“No,” he said gaily, “I don’t think I shall abandon her; and it is not likely, when she sees and hears me, that she can wish to abandon me! Now let us breakfast, and then I will go at once to her.”
In the mean while, Isaura, on her return to her apartment at the wintry nightfall, found a cart stationed at the door, and the Venosta on the threshold, superintending the removal of various articles of furniture—indeed, all such articles as were not absolutely required.
“Oh, Piccola!” she said, with an attempt at cheerfulness, “I did not expect thee back so soon. Hush! I have made a famous bargain. I have found a broker to buy these things which we don’t want just at present, and can replace by new and prettier things when the siege is over and we get our money. The broker pays down on the nail and thou wilt not go to bed without supper. There are no ills which are not more supportable after food.”
Isaura smiled faintly, kissed the Venosta’s cheek, and ascended with weary steps to the sitting-room. There she seated herself quietly, looking with abstracted eyes round the bare dismantled space by the light of the single candle.

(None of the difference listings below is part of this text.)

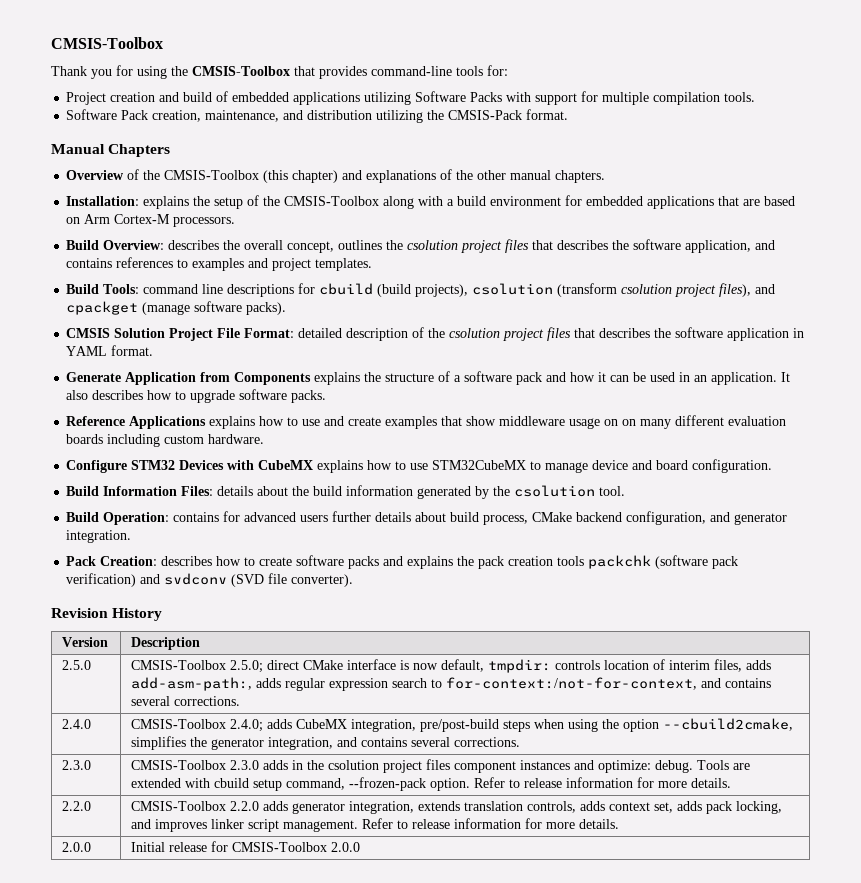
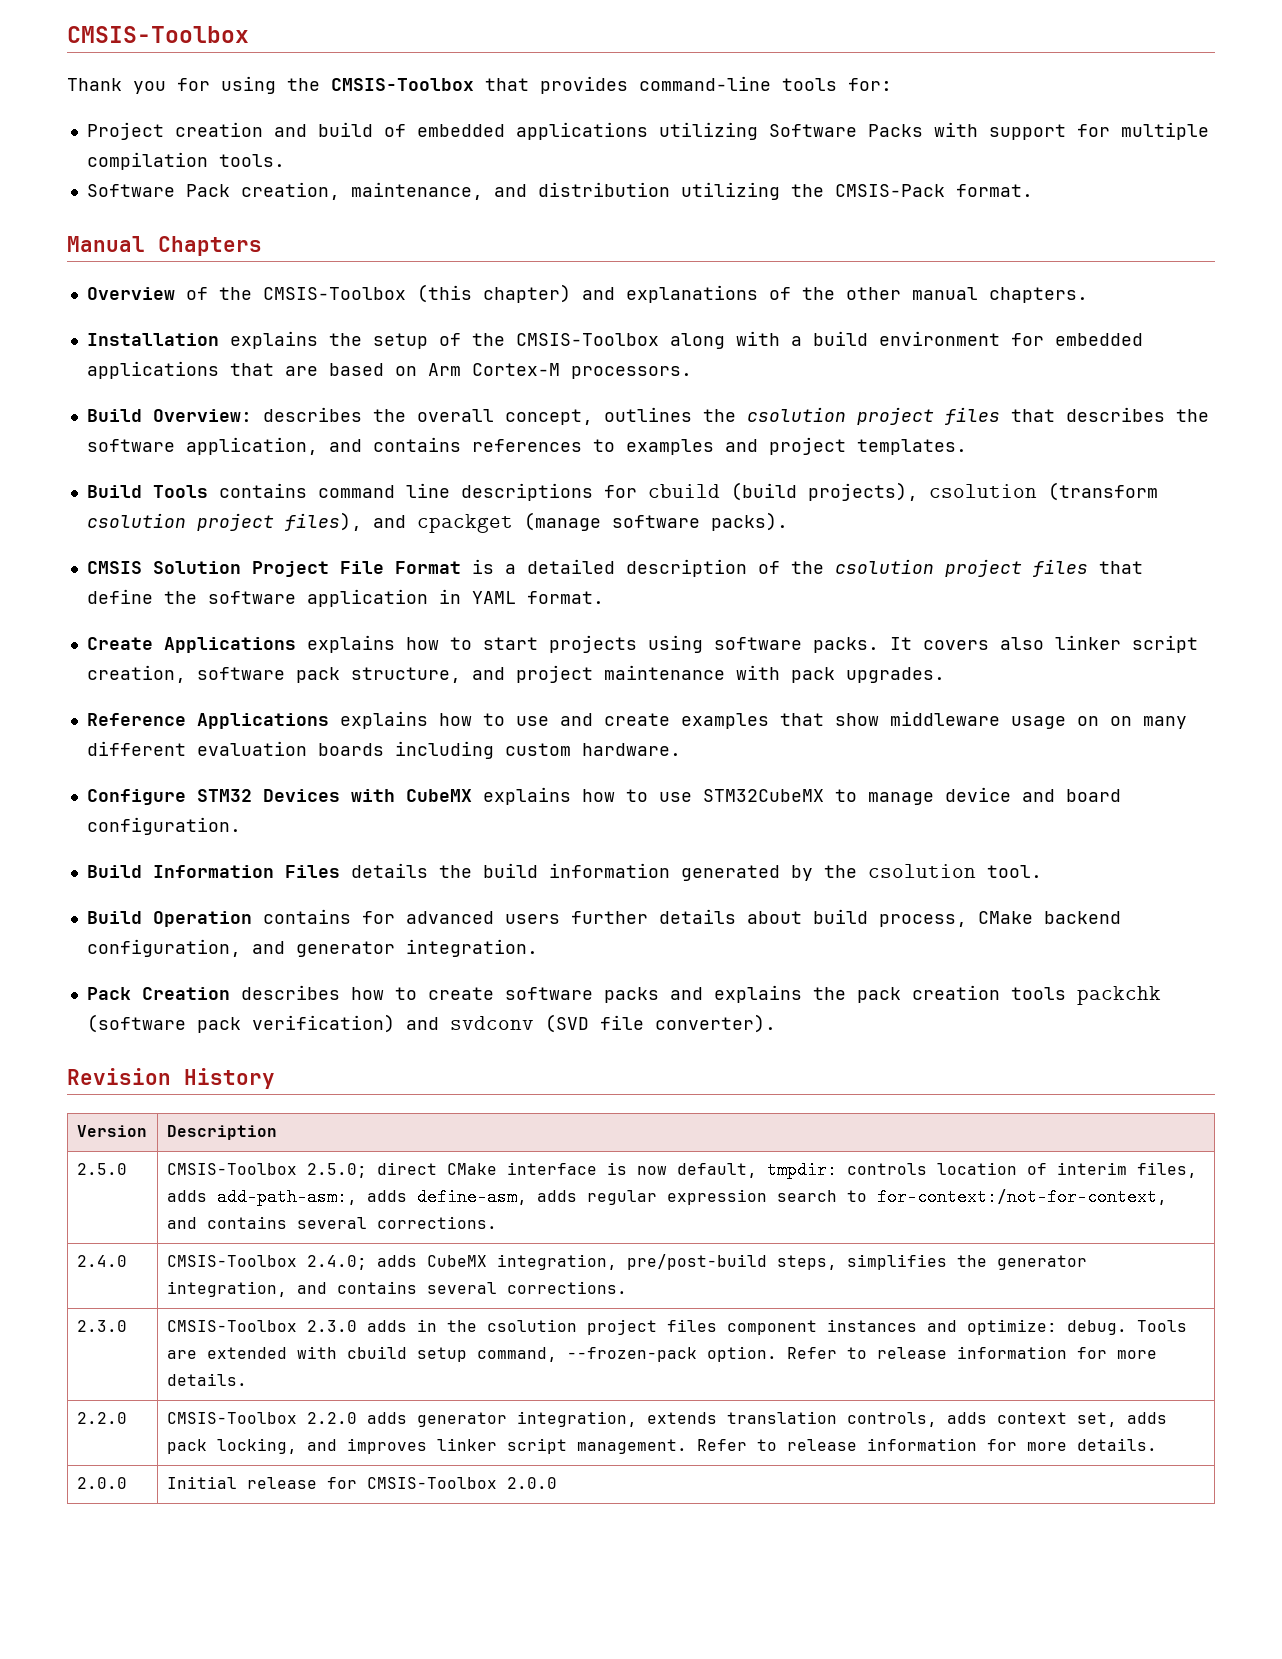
- Installation: explains the setup of the CMSIS-Toolbox along with a build environment for embedded applications that are based on Arm Cortex-M processors.
+ Installation explains the setup of the CMSIS-Toolbox along with a build environment for embedded applications that are based on Arm Cortex-M processors.
- Build Tools: command line descriptions for cbuild (build projects), csolution (transform csolution project files), and cpackget (manage software packs).
+ Build Tools contains command line descriptions for cbuild (build projects), csolution (transform csolution project files), and cpackget (manage software packs).
- CMSIS Solution Project File Format: detailed description of the csolution project files that describes the software application in YAML format.
+ CMSIS Solution Project File Format is a detailed description of the csolution project files that define the software application in YAML format.
- Generate Application from Components explains the structure of a software pack and how it can be used in an application. It also describes how to upgrade software packs.
+ Create Applications explains how to start projects using software packs. It covers also linker script creation, software pack structure, and project maintenance with pack upgrades.
- Build Information Files: details about the build information generated by the csolution tool.
+ Build Information Files details the build information generated by the csolution tool.
- Build Operation: contains for advanced users further details about build process, CMake backend configuration, and generator integration.
+ Build Operation contains for advanced users further details about build process, CMake backend configuration, and generator integration.
- Pack Creation: describes how to create software packs and explains the pack creation tools packchk (software pack verification) and svdconv (SVD file converter).
+ Pack Creation describes how to create software packs and explains the pack creation tools packchk (software pack verification) and svdconv (SVD file converter).
- 2.5.0 | CMSIS-Toolbox 2.5.0; direct CMake interface is now default, tmpdir: controls location of interim files, adds add-asm-path:, adds regular expression search to for-context:/not-for-context, and contains several corrections.
+ 2.5.0 | CMSIS-Toolbox 2.5.0; direct CMake interface is now default, tmpdir: controls location of interim files, adds add-path-asm:, adds define-asm, adds regular expression search to for-context:/not-for-context, and contains several corrections.
- 2.4.0 | CMSIS-Toolbox 2.4.0; adds CubeMX integration, pre/post-build steps when using the option --cbuild2cmake, simplifies the generator integration, and contains several corrections.
+ 2.4.0 | CMSIS-Toolbox 2.4.0; adds CubeMX integration, pre/post-build steps, simplifies the generator integration, and contains several corrections.

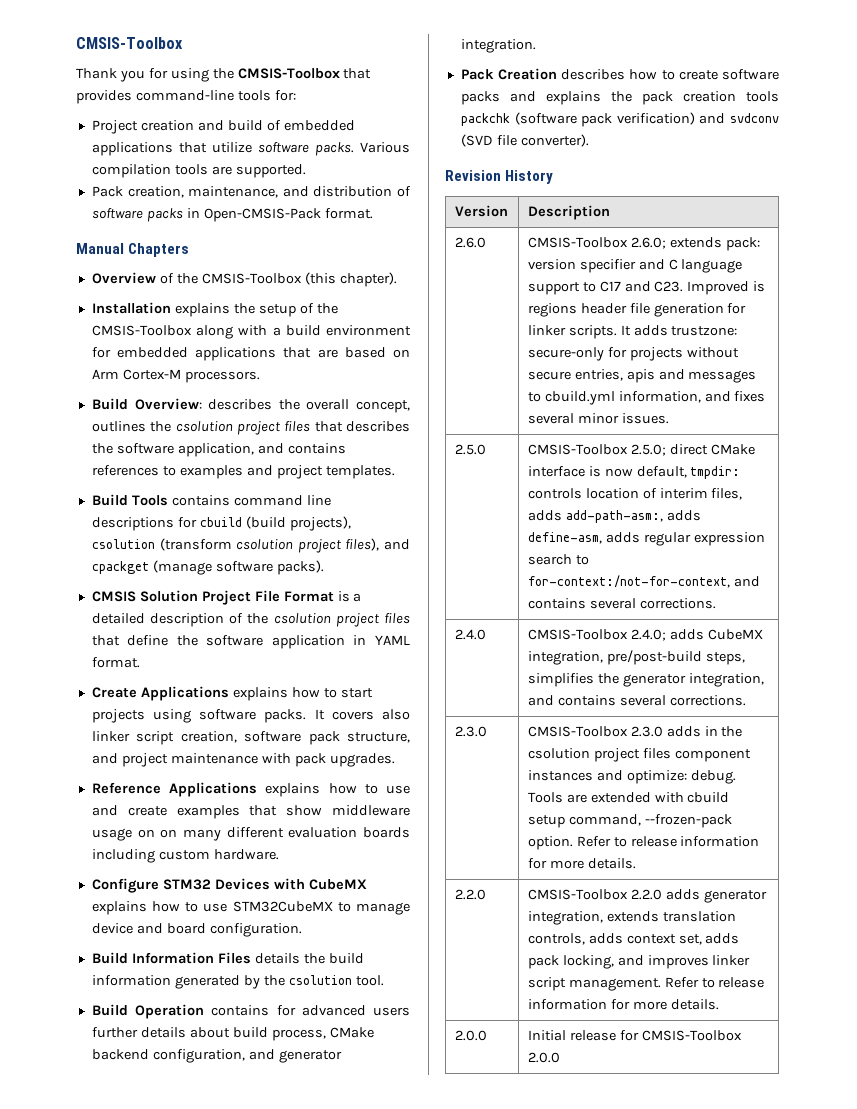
- Project creation and build of embedded applications utilizing Software Packs with support for multiple compilation tools.
- Software Pack creation, maintenance, and distribution utilizing the CMSIS-Pack format.
+ Project creation and build of embedded applications that utilize software packs. Various compilation tools are supported.
+ Pack creation, maintenance, and distribution of software packs in Open-CMSIS-Pack format.
- Overview of the CMSIS-Toolbox (this chapter) and explanations of the other manual chapters.
+ Overview of the CMSIS-Toolbox (this chapter).
+ 2.6.0 | CMSIS-Toolbox 2.6.0; extends pack: version specifier and C language support to C17 and C23. Improved is regions header file generation for linker scripts. It adds trustzone: secure-only for projects without secure entries, apis and messages to cbuild.yml information, and fixes several minor issues.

When the Venosta re-entered, she was followed by the servants, bringing in a daintier meal than they had known for days—a genuine rabbit, potatoes, marrons glaces, a bottle of wine, and a pannier of wood. The fire was soon lighted, the Venosta plying the bellows. It was not till this banquet, of which Isaura, faint as she was, scarcely partook, had been remitted to the two Italian women-servants, and another log been thrown on the hearth, that the Venosta opened the subject which was pressing on her heart. She did this with a joyous smile, taking both Isaura’s hands in her own, and stroking them fondly.
“My child, I have such good news for thee! Thou hast escaped—thou art free!” and then she related all that M. Rameau had said, and finished by producing the copy of Gustave’s unhallowed journal.
When she had read the latter, which she did with compressed lips and varying colour, the girl fell on her knees—not to thank Heaven that she would now escape a union from which her soul so recoiled—not that she was indeed free, but to pray, with tears rolling down her cheeks, that God would yet save to Himself, and to good ends, the soul that she had failed to bring to Him. All previous irritation against Gustave was gone: all had melted into an ineffable compassion.
CHAPTER VII.
When, a little before noon, Gustave was admitted by the servant into Isaura’s salon, its desolate condition, stripped of all its pretty feminine elegancies, struck him with a sense of discomfort to himself which superseded any more remorseful sentiment. The day was intensely cold: the single log on the hearth did not burn; there were only two or three chairs in the room; even the carpet, which had been of gaily coloured Aubusson, was gone. His teeth chattered; and he only replied by a dreary nod to the servant who informed him that Madame Venosta was gone out, and Mademoiselle had not yet quitted her own room.